▶ _THE INPUT_
━━━━

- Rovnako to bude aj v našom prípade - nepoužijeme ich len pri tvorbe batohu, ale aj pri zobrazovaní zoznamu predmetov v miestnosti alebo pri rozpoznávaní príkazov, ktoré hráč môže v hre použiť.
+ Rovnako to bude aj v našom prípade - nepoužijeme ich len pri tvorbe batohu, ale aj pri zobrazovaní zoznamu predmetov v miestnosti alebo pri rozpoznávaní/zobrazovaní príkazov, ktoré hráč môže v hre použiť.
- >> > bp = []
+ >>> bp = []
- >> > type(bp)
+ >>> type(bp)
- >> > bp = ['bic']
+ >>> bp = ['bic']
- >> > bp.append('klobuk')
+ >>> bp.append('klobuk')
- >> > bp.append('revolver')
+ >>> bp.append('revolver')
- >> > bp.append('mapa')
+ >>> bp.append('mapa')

━━━━

▶ _WHAT THE TASK REQUIRES_
Go through the data above and return each line containing the string "nepoužijeme".

▶ _RESULT_
- Rovnako to bude aj v našom prípade - nepoužijeme ich len pri tvorbe batohu, ale aj pri zobrazovaní zoznamu predmetov v miestnosti alebo pri rozpoznávaní príkazov, ktoré hráč môže v hre použiť.
+ Rovnako to bude aj v našom prípade - nepoužijeme ich len pri tvorbe batohu, ale aj pri zobrazovaní zoznamu predmetov v miestnosti alebo pri rozpoznávaní/zobrazovaní príkazov, ktoré hráč môže v hre použiť.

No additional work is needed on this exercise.